# WHAT YOU WILL DO:
Please copy every record below exactly and leave out the pictures.

Change detection data:
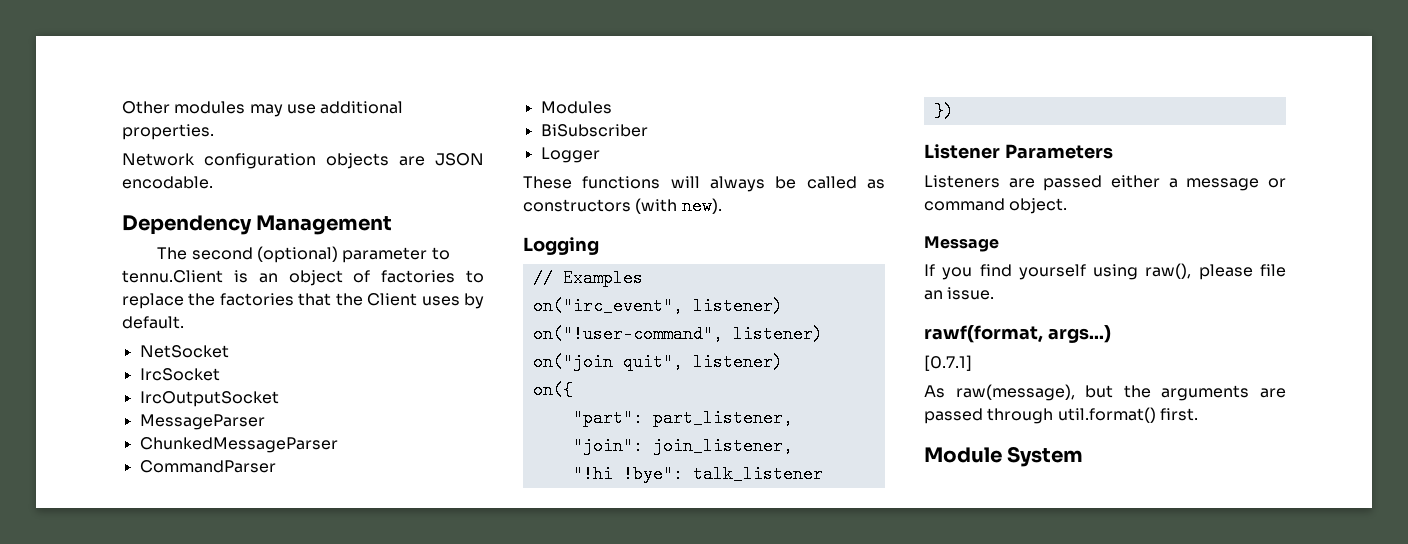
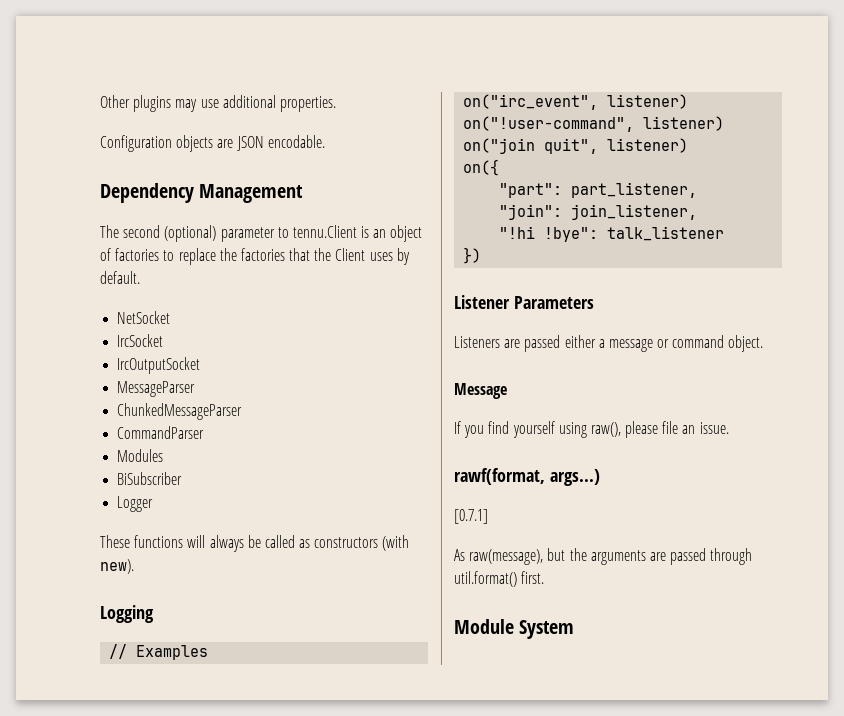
- Other modules may use additional properties.
+ Other plugins may use additional properties.
- Network configuration objects are JSON encodable.
+ Configuration objects are JSON encodable.

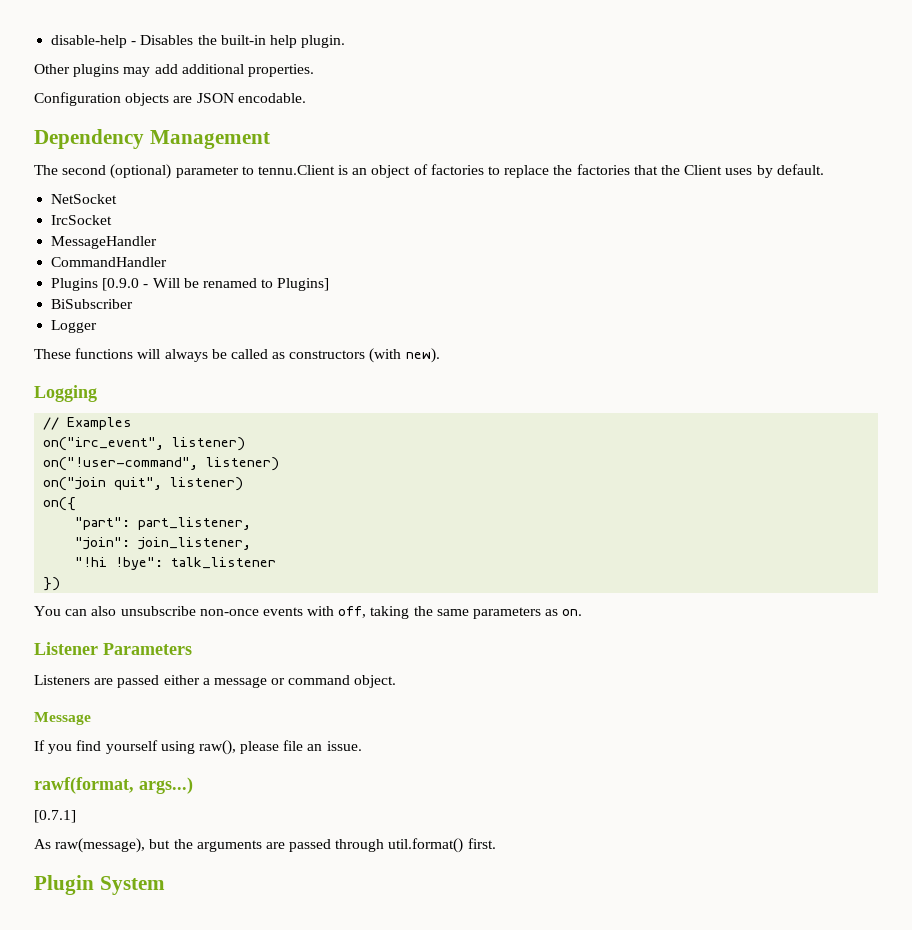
+ disable-help - Disables the built-in help plugin.
- Other plugins may use additional properties.
+ Other plugins may add additional properties.
- IrcOutputSocket
- MessageParser
- ChunkedMessageParser
- CommandParser
- Modules
+ MessageHandler
+ CommandHandler
+ Plugins [0.9.0 - Will be renamed to Plugins]
+ You can also unsubscribe non-once events with off, taking the same parameters as on.
- Module System
+ Plugin System

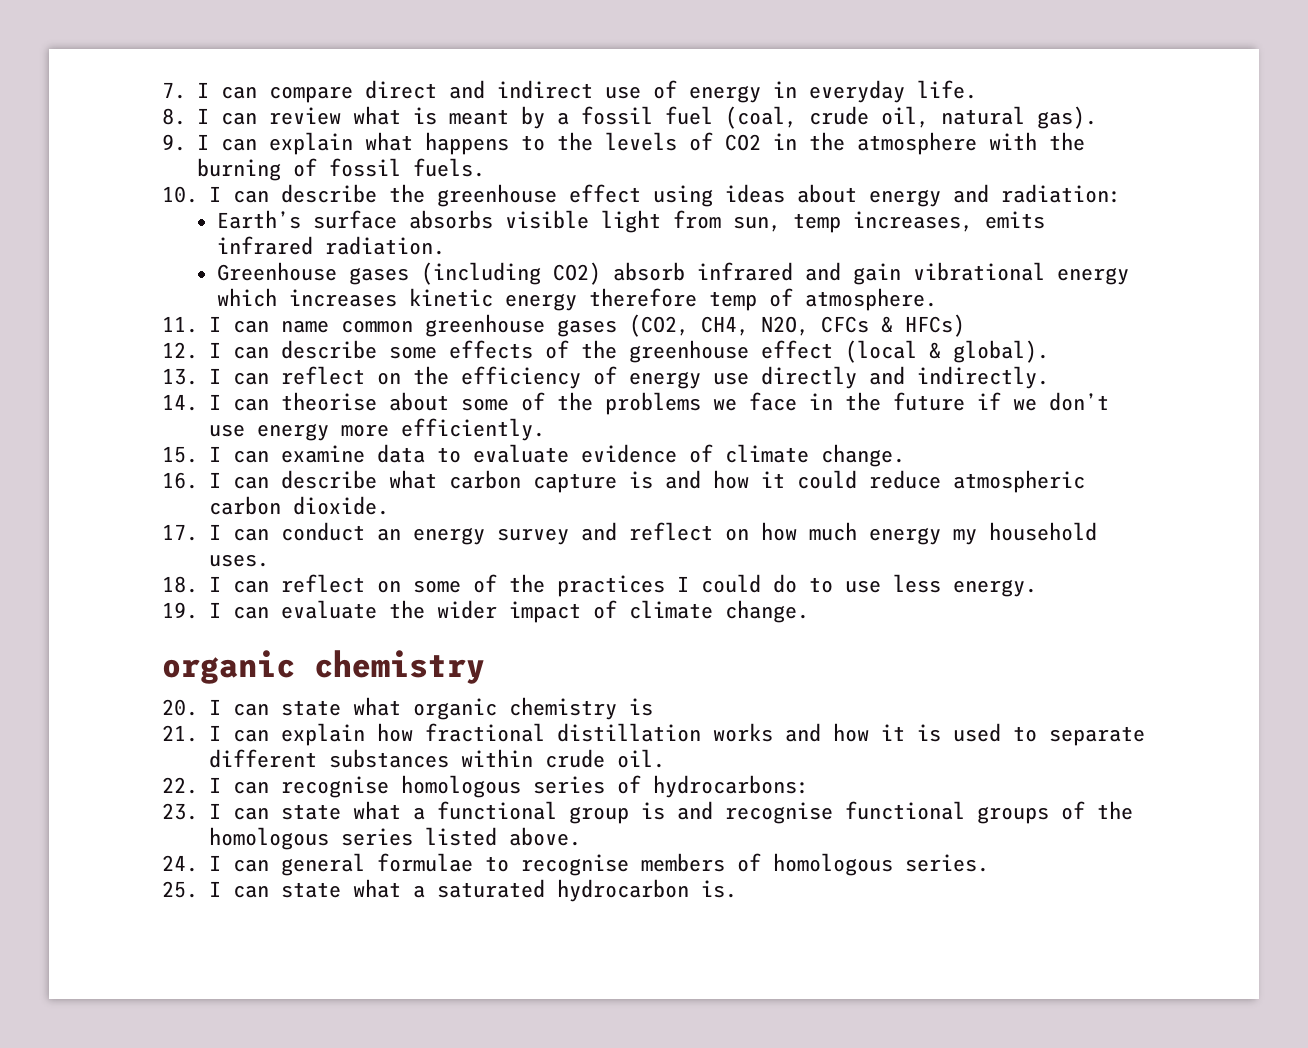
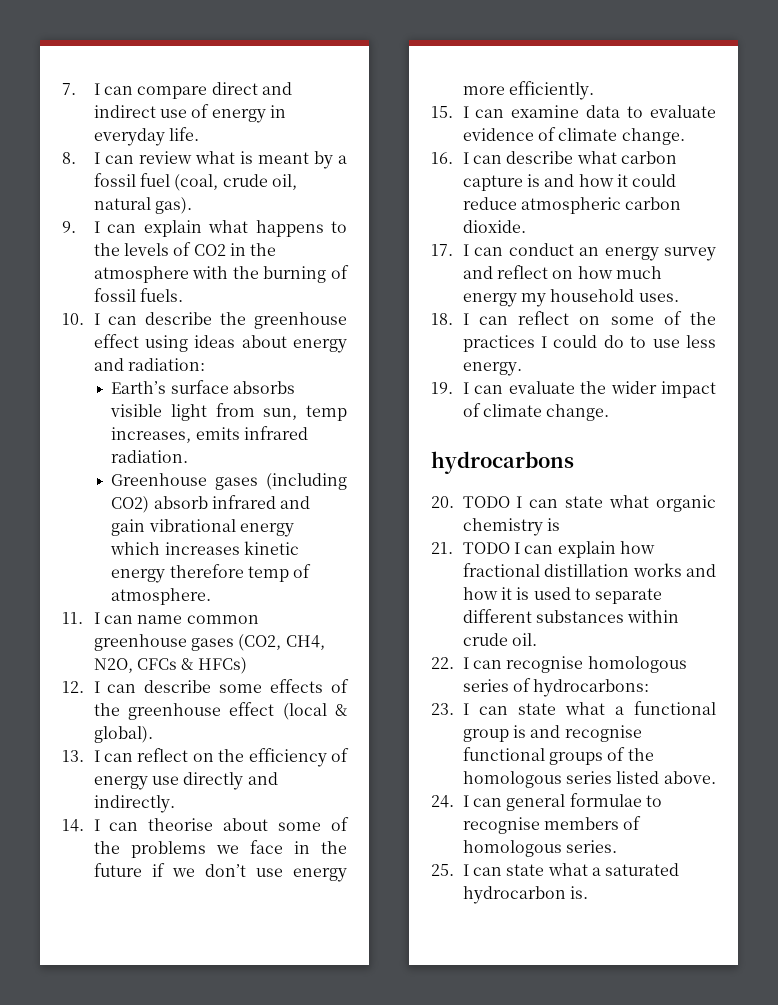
  19. I can evaluate the wider impact of climate change.
- organic chemistry
+ hydrocarbons
- 20. I can state what organic chemistry is
+ 20. TODO I can state what organic chemistry is
- 21. I can explain how fractional distillation works and how it is used to separate different substances within crude oil.
+ 21. TODO I can explain how fractional distillation works and how it is used to separate different substances within crude oil.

# THE COMPLETED TASK:
- Other modules may use additional properties.
+ Other plugins may use additional properties.
- Network configuration objects are JSON encodable.
+ Configuration objects are JSON encodable.

+ disable-help - Disables the built-in help plugin.
- Other plugins may use additional properties.
+ Other plugins may add additional properties.
- IrcOutputSocket
- MessageParser
- ChunkedMessageParser
- CommandParser
- Modules
+ MessageHandler
+ CommandHandler
+ Plugins [0.9.0 - Will be renamed to Plugins]
+ You can also unsubscribe non-once events with off, taking the same parameters as on.
- Module System
+ Plugin System

  19. I can evaluate the wider impact of climate change.
- organic chemistry
+ hydrocarbons
- 20. I can state what organic chemistry is
+ 20. TODO I can state what organic chemistry is
- 21. I can explain how fractional distillation works and how it is used to separate different substances within crude oil.
+ 21. TODO I can explain how fractional distillation works and how it is used to separate different substances within crude oil.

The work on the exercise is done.